To Dean, Anthony and others from Jim B’s 2V Battery Installation thread...

If you go back and read my All-Electric M380 thread from the beginning, there are some important lessons to be learned. This thread starts out with me totally convinced about lithium’s operational advantages (I still am) and I was in the process of making that conversion happen. The scooter I’d converted several years earlier meant everything I’d learned there could've been applied. However at the time, lithiums were even more expensive than they are now and they were not quite ready for the mass market from a simplicity of installation standpoint. Their sketchy operation in high heat conditions was the proverbial straw for me. So I elected to install AGM’s for all the reasons stated in that thread. Over the past 3 years my FullRiver AGMs have exceeded every expectation. Conversions like Jim’s, Doug’s, Andy’s, mine and a few others are generally not “cost effective”. That said, with our batteries and our solar, long term off-grid “camping” is a totally transparent non-event compared to having hookups and it just works. It’s a want vs need thing! To gain the inherent charging and weight advantages lithiums offer is why I was still tempted to switch when I saw Battle Born’s excellent product on-sale at this years Q. Will I pull the AGM plug and go Lithiums? Someday but not right now.

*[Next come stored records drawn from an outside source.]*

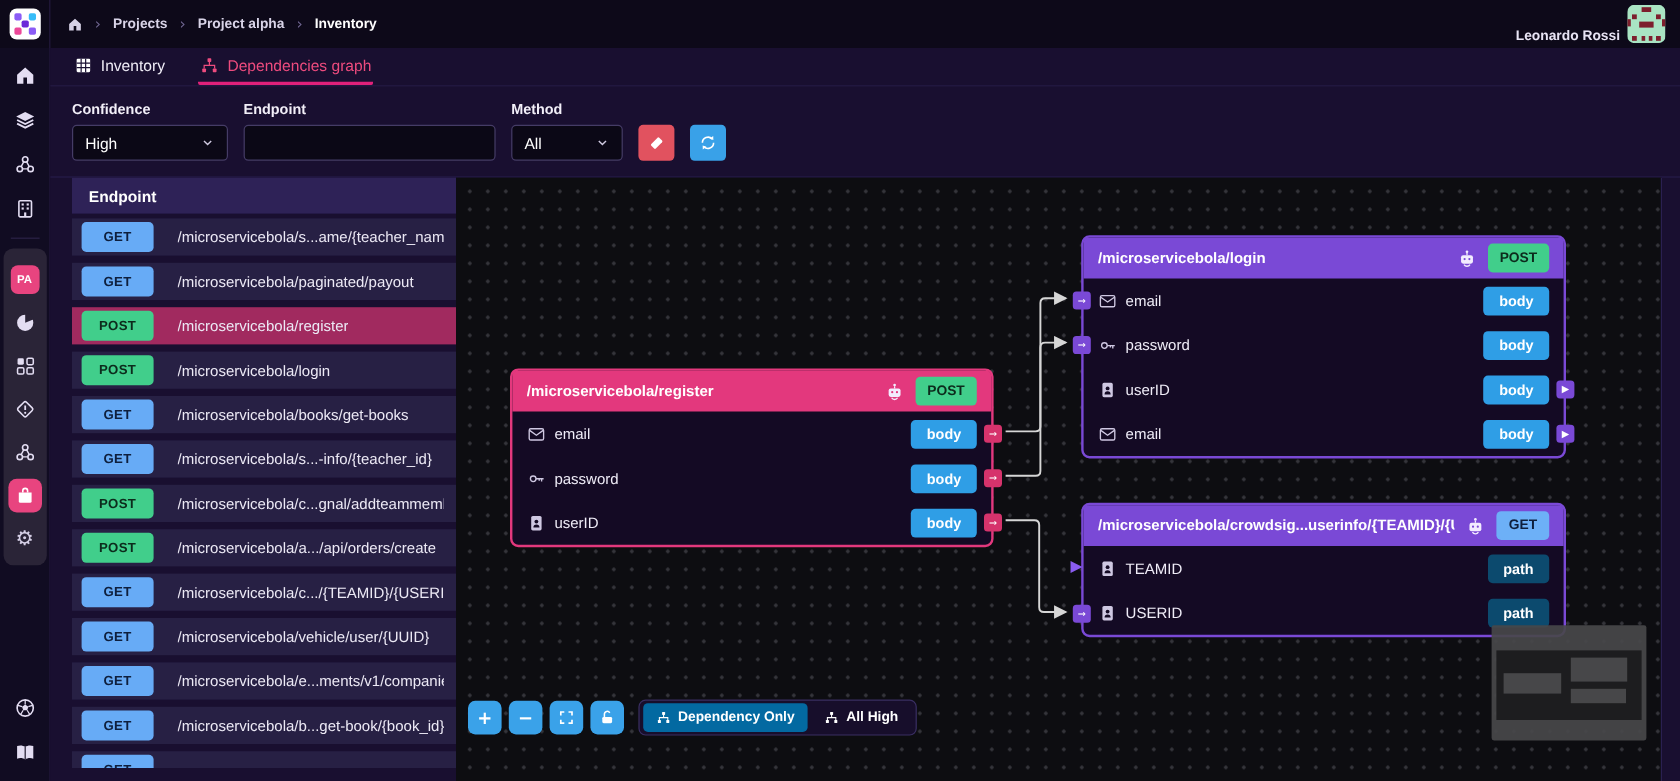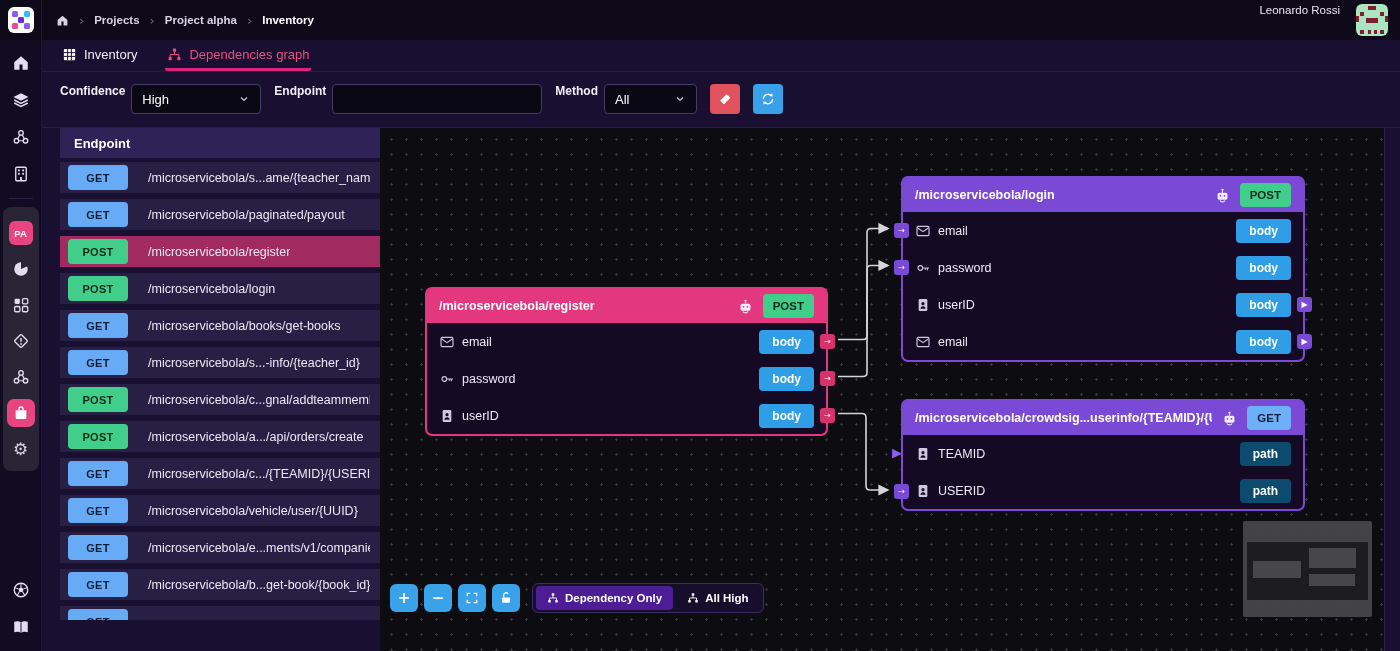"Leonardo Rossi" .topbar-right { align-items: flex-start -> flex-end; font-weight: none -> bold; gap: 16px -> 6px }
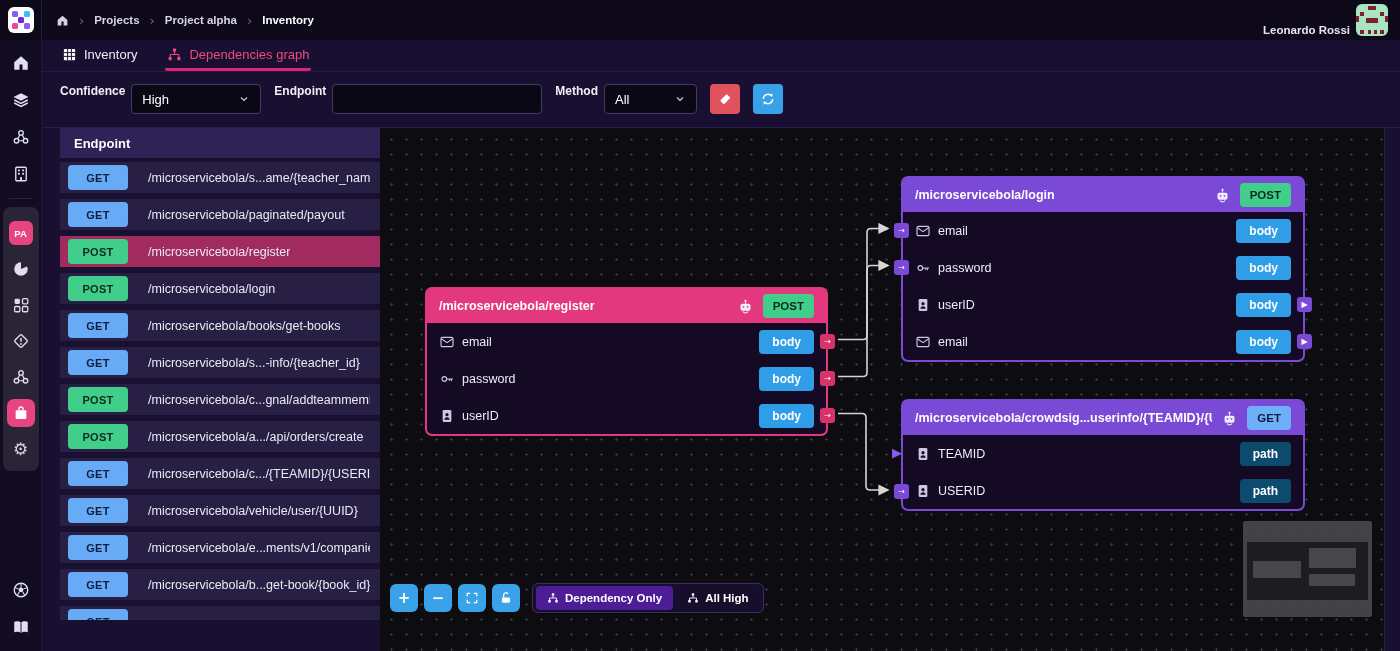"Confidence" .f-field { flex-direction: row -> column }
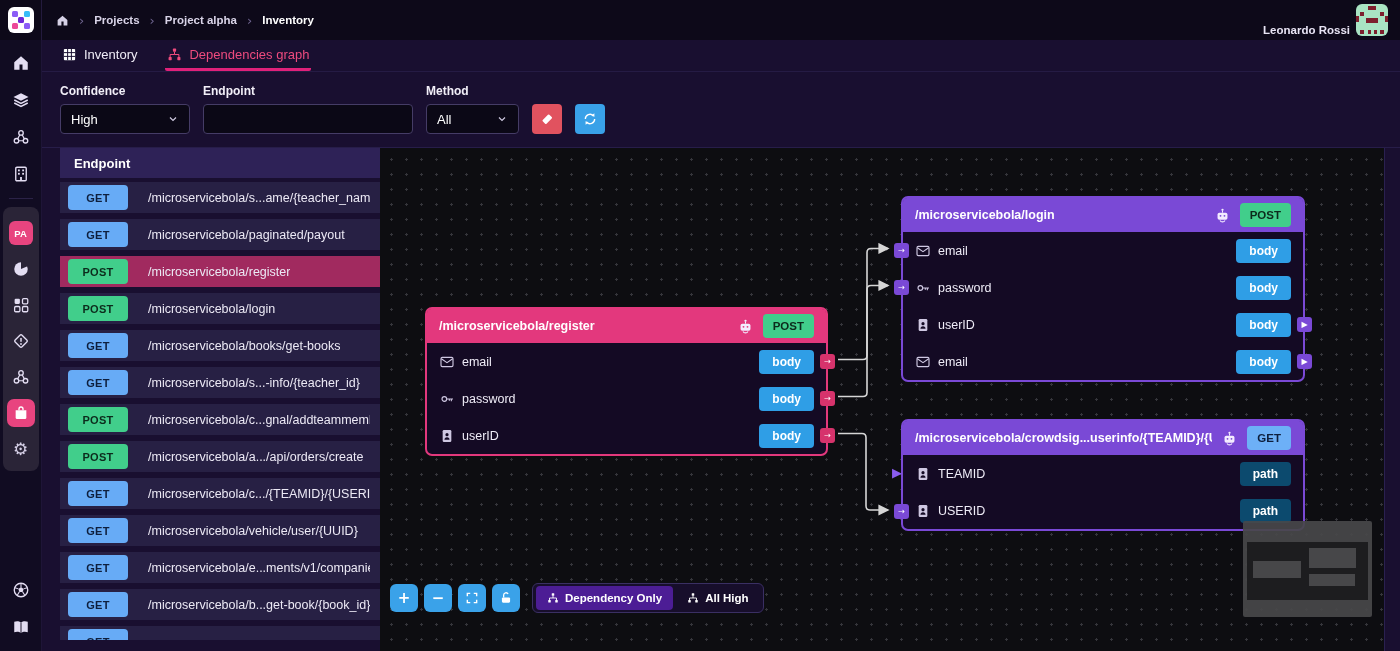"Dependency Only" .seg.active { background: #4c1d95 -> #0369a1 }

Last night I pulled into a National Forest off-grid CG. It’d been a long day so turned in early (entertainment center & TV OFF with outside temps that encouraged open windows & no heat/AC). This morning’s total overnight draw showed -130 Ah at 7 am. With the capacity of our stock Bluebird coach battery packs, they could do this in their sleep with no modifications! The problem found in ALL BB’s is they were not designed to off-grid and their crazy phantom draws make off-grid stays a challenge. That’s especially true if one adds a house fridge. So before you spend the $$$ on giant battery packs and solar, you should systematically go through your coach to eliminate all the phantom draws! You might be pleasantly surprised how well your stock coach does off-grid when given a fighting chance.

I believe that some in Jim’s thread have the wrong impression about batteries. Batteries do not make power, they store it in a bank account! Hence the term “bank” . As long as your battery bank “account” can support the lifestyle you choose, life is good. But if you overdraw your account, a bank will charge you a big fee and perhaps close the account. It’s the same with batteries! A large enough battery bank can support A/C for a limited period but only until your battery bank account energy balance drops below a certain point. Then that balance must be restored using shore power, generator, engine alternator and/or solar. This morning my solar was finished restoring that measly 130 Ah deficit by 10 am . However unless your solar array is huge it almost certainly will NOT support running even one roof top A/C unit for even a short period without help. To do that the A/C unit would get its AC power from your inverter (Micro-Air equipped if need be) and the inverter would “invert” DC battery power into AC power as needed, obtaining that DC power from your batteries. If you happened to be running off grid at the time with a sun bathed solar array but without a Geny running, your solar charge controller would see this HUGE demand and make every effort to refill the batteries at the same time. That’s because the Solar charge controller “sees” you trying draw the batteries down to run your A/C. If your solar panel setup cannot refill the battery bank with an amount = to what you are using, your battery State of Charge (SOC) will drop. A/C units suck ALLOT of juice so even with a small solar supplement, your batteries are likely to be “bankrupt” in short order. When driving and if wired right, your engine alternator can also supplement Coach A/C use. However, engine alternators aren’t cheap so it’s best to limit that type of use unless you are absolutely certain doing so will not “smoke” your alternator.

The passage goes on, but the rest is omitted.